Les mots ont un sens pour le Front National.

Il est indispensable de ne pas se laisser emprisonner dans les concepts et le vocabulaire imposés par le FN et l'extrème droite. "Des historiens débattent", affirme Jean-Marie Le Pen. Non ! Des historiens discutent en effet et débattent des années 1933-1945. "Il n'y a pas d'histoire parfaite, explique Pierre Vidal-Naquet. Rien n'est plus naturel que la révision de l'histoire."

Le temps lui-même modifie le regard de l'historien. L'évolution dépend des documents réunis, mais aussi des valeurs de l'époque au cours de laquelle l'historien travaille. Ainsi, le baptême de Clovis est il aujourd'hui mieux connu qu'il y a un siècle et donne lieux à de nouveaux débats. L'Histoire de la déportation a elle aussi connu ses variations. Mais elles ne remettent pas en cause l'immense quantité de documents recueillis. Tous les historiens sont d'accord sur l'essentiel : le régime national-socialiste a mené une politique systématique, à grande échelle, de destruction des juifs d'Europe. Cette politique a trouvé son application dans la mise en oeuvre des camps de la mort. Près de 6 millions de juifs ont été exterminés au cours de cette période.

D'autres, qui ne sont pas historiens, ne révisent pas l'histoire. Ils la nient, obstinément, aveuglément. Ils se font appeler historiens révisionnistes : abus de titre en réalité car ils ne sont ni l'un ni l'autre. Robert Faurisson est professeur de lettres, Bernard Notin est économiste. Ils ne sont pas révisionnistes mais négateurs. Leur activité consiste à rechercher, dans les témoignages des rescapés et des bourreaux, les prétendues "preuves" de l'inexistence des chambres à gaz. "La conclusion est antérieure aux preuves", note Pierre Vidal-Naquet.

Le Front National dit :

Jean-Marie Le Pen : "Je ne connais pas les thèses de Faurisson et de Rocques. Mais quelles que soient ces thèses et quelles que soient celles développées intellectuellement, je suis partisan de la liberté de l'esprit. Je pense que la vérité a une force extraordinaire qui ne craint pas les mensonges ou les insinuations. Par conséquent, je suis hostile à toutes les formes d'interdiction et de réglementation de la pensée (...). Je suis pasionné par l'histoire de la seconde guerre mondiale. Je me pose un cetain nombre de questions. Je ne dis pas que les chambres à gaz n'ont pas existé. Je n'ai pas pu moi-même en voir. Je n'ai pas spécialement étudié la question. Mais je crois que c'est un point de détail de l'histoire de la seconde guerre mondiale." Déclaration lors du Grand Jury RTL-LE Monde, 13 septembre 1987.

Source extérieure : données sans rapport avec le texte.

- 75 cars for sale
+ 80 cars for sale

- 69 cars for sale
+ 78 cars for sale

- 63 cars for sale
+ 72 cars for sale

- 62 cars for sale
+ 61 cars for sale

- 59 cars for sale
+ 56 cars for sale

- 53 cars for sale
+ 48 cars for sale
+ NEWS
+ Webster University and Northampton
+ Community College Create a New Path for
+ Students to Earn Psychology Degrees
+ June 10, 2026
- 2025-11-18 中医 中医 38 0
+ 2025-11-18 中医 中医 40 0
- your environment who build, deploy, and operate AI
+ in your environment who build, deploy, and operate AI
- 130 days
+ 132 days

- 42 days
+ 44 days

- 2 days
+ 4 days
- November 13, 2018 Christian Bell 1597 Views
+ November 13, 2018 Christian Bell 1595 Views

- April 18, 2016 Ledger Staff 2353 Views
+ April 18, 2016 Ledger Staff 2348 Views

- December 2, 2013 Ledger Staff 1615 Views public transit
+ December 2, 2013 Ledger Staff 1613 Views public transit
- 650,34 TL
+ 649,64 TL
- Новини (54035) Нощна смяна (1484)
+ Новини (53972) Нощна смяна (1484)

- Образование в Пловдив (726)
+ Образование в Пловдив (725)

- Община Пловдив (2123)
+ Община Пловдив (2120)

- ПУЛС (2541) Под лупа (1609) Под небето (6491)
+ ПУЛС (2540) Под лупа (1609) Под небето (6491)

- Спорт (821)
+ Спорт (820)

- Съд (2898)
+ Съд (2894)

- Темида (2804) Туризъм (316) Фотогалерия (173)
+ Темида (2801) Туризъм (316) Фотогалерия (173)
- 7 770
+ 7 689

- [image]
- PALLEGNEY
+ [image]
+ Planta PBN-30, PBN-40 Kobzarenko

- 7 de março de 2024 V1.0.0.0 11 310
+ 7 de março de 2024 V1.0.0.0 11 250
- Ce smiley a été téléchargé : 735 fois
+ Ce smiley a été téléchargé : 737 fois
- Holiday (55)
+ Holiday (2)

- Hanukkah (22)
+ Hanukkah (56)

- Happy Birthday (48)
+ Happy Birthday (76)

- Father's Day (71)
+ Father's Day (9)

Présent : Il est regrettable que le professeur Faurisson n'ait pas été invité [au procès Barbie].

Jean Faure : "L'existence des chambres à gaz est un vague murmure qui parcourt les ondes depuis trente-cinq ans. Les épigones gaulliens laissent loin derrière eux les fameux bourreaux SS." Présent, mars 1981.

Maître Delacroix : "Auschwitz, pourquoi pas un montage ?" Maître Delacroix est défenseur de Robert Faurisson et plaidait le 12 juin 1990 pour un cadre FN poursuivi après la publication d'un article négationiste dans un journal de Seine-et-Marne.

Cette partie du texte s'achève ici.